§ 35. Mr. T. Brownasked the Minister of Pensions and National Insurance, in view of the concern amongst sufferers from pneumoconiosis, if he will now consider the advisability of setting up a National Appeals Board, to which cases of suspected pneumoconiosis which have been turned down by the existing medical panels may be submitted.
§ Mr. Boyd-CarpenterI am afraid this is not at present possible.
§ Mr. BrownArising from that reply, may I ask the Minister whether he is not aware—and surely he must be from 623 the correspondence he has had previously on the subject—that there is growing dissatisfaction today among the unfortunate victims of pneumoconiosis at being turned down by the medical appeal tribunals? Is he further aware that the confidence of the men in these medical panels has now been destroyed? Cannot the right hon. Gentleman do something to restore the confidence felt by these men eighteen months ago and even longer back than that?
§ Mr. Boyd-CarpenterWhilst I would not go as far as the hon. Member, I appreciate that there is a widespread desire for the introduction of an appeal in this matter. I have been into it very fully. As the House may know, I made regulations at the beginning of this year introducing an appeal on diagnosis to the medical appeal tribunals in respect of other prescribed diseases.
I was not able to include pneumoconiosis for the reason that there is a very limited number of adequately qualified medical specialists, who are at the moment fully occupied on the ordinary panels. Their work, of course, will be very much increased by the wide and comprehensive X-ray survey which the National Coal Board is undertaking. When this is out of the way, which I think will not be for some time, I hope to see some progress made in this connection.
§ Mr. BrownAre we to understand that consequent upon the inadequacy of medical specialists on this peculiar and particular complaint these men must suffer? Can the right hon. Gentleman not do something to arrest this breach of confidence which is now taking place, particularly in the north of England? Surely, he can do something in his Department?
§ Mr. Boyd-CarpenterI do not accept that there is a breach of confidence. I am in close touch with those concerned, including a number of hon. Members, on various points arising from the diagnosis and treatment of pneumoconiosis cases. The Question, of course, refers to the particular expedient of an appeal. I am sure the hon. Member would agree with me that it would be no use, and indeed positively harmful, to introduce a system of appeal on a medical matter in which the appeal lay 624 to tribunals guided by medical men less qualified than those who determined the original question.
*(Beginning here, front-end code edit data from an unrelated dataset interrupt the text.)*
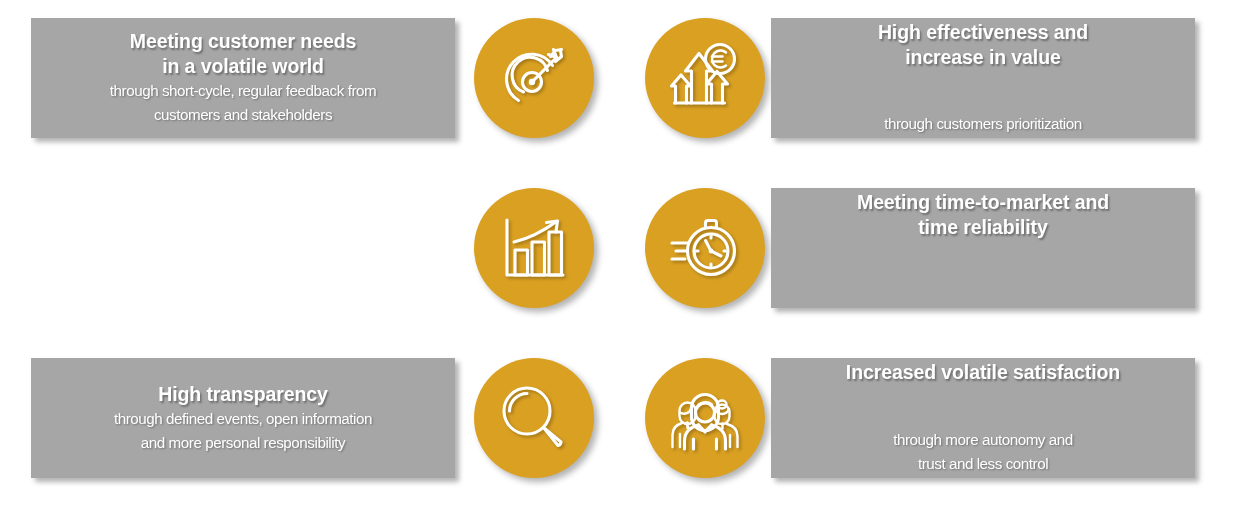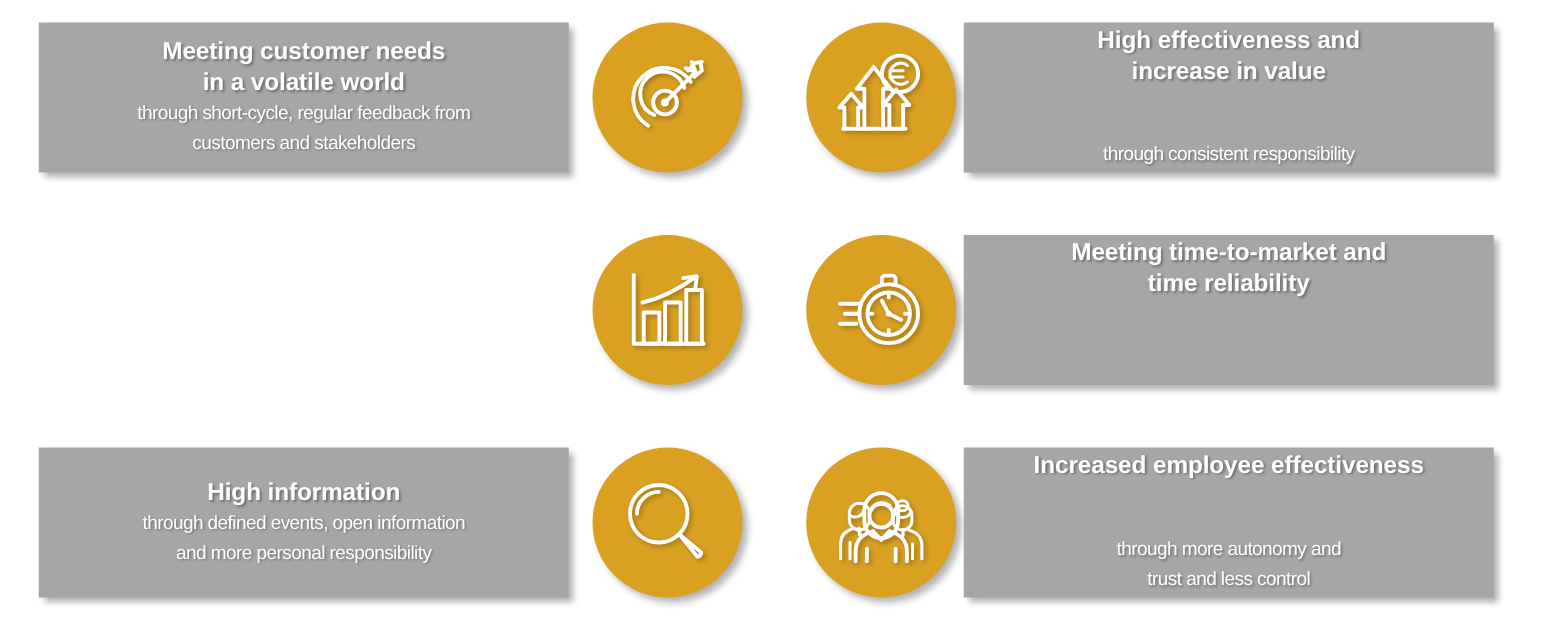"through consistent responsibility" div.panel-sub { text: consistent responsibility -> customers prioritization }
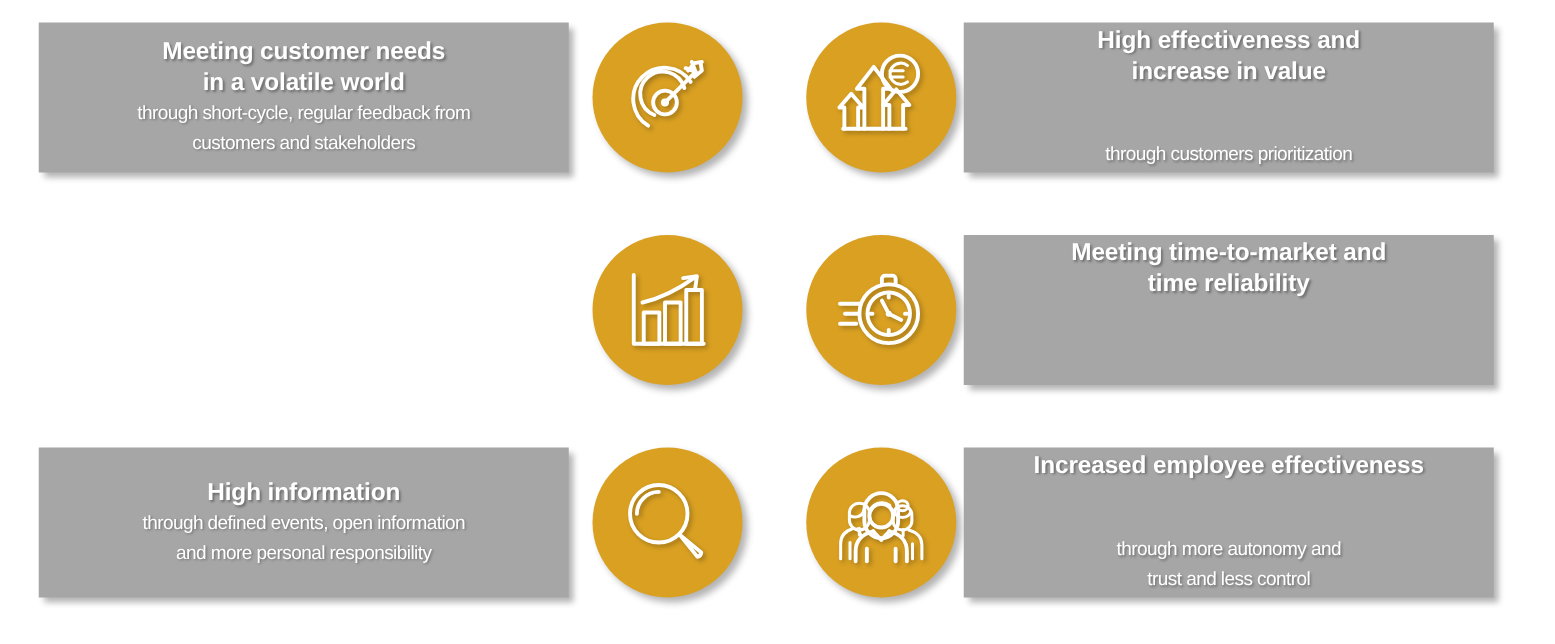"Increased employee effectiveness" div.panel-title { text: employee effectiveness -> volatile satisfaction }
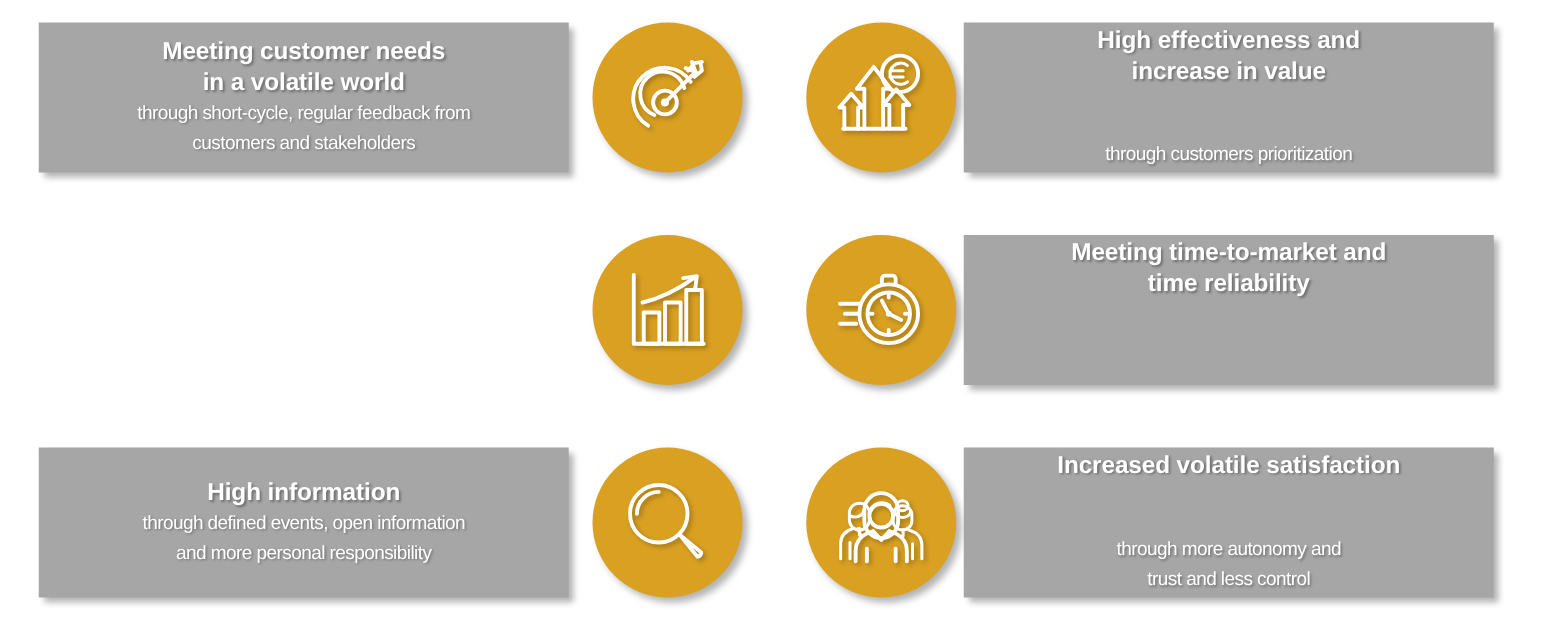"High information" div.panel-title { text: information -> transparency }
§ Miss HerbisonSince the right hon. Gentleman says that at present it is quite impossible to do what my hon. Friend the Member for Ince (Mr. T. Brown) is asking for, would he not do something in the intervening period until he has the specialists—and I am not at all sure that it could not be done—to have a complete inquiry into this whole question of the diagnosis of pneumoconiosis? Surely, if the right hon. Gentleman lived in a mining area, as does my hon. Friend and as I do, he would realise the great dissatisfaction at present and the great lack of confidence in the present system.
§ Mr. Boyd-CarpenterI do not know from the way the hon. Lady has framed her question whether she is fully aware of the very skilled and detailed research work on these lines which is being conducted by the Pneumoconiosis Research Unit at Llandough, and which is going on with the fullest encouragement from the Government.
§ Mr. J. GriffithsDoes the right hon. Gentleman not think that the time has now come for a re-examination of the criteria upon which doctors decide their diagnosis of this disease? In particular, does he not appreciate that the margin between pneumoconiosis and emphysema has become so thin that disaffection exists because it is possible to have two men one of whom is certified as disabled by pneumoconiosis and receives compensation by way of industrial injury benefit and the other is held by the doctor to be suffering from emphysema, whereas to the layman there appears to be no difference between the symptoms and there is a growing feeling that both are industrial diseases? Has not the time come for a complete review of the medical criteria?
§ Mr. Boyd-CarpenterI am sure the right hon. Gentleman knows that a great deal of work has been and is being done on pneumoconiosis on the one hand and emphysema and bronchitis on the other, and I should not have thought that at the present stage such an inquiry would serve any purpose other than to delay detailed consideration.
§ Mr. BrownOwing to the unsatisfactory nature of the reply and the growing disquiet in the mining areas on this matter, I beg to give notice that I will raise it on the Adjournment at the first opportunity.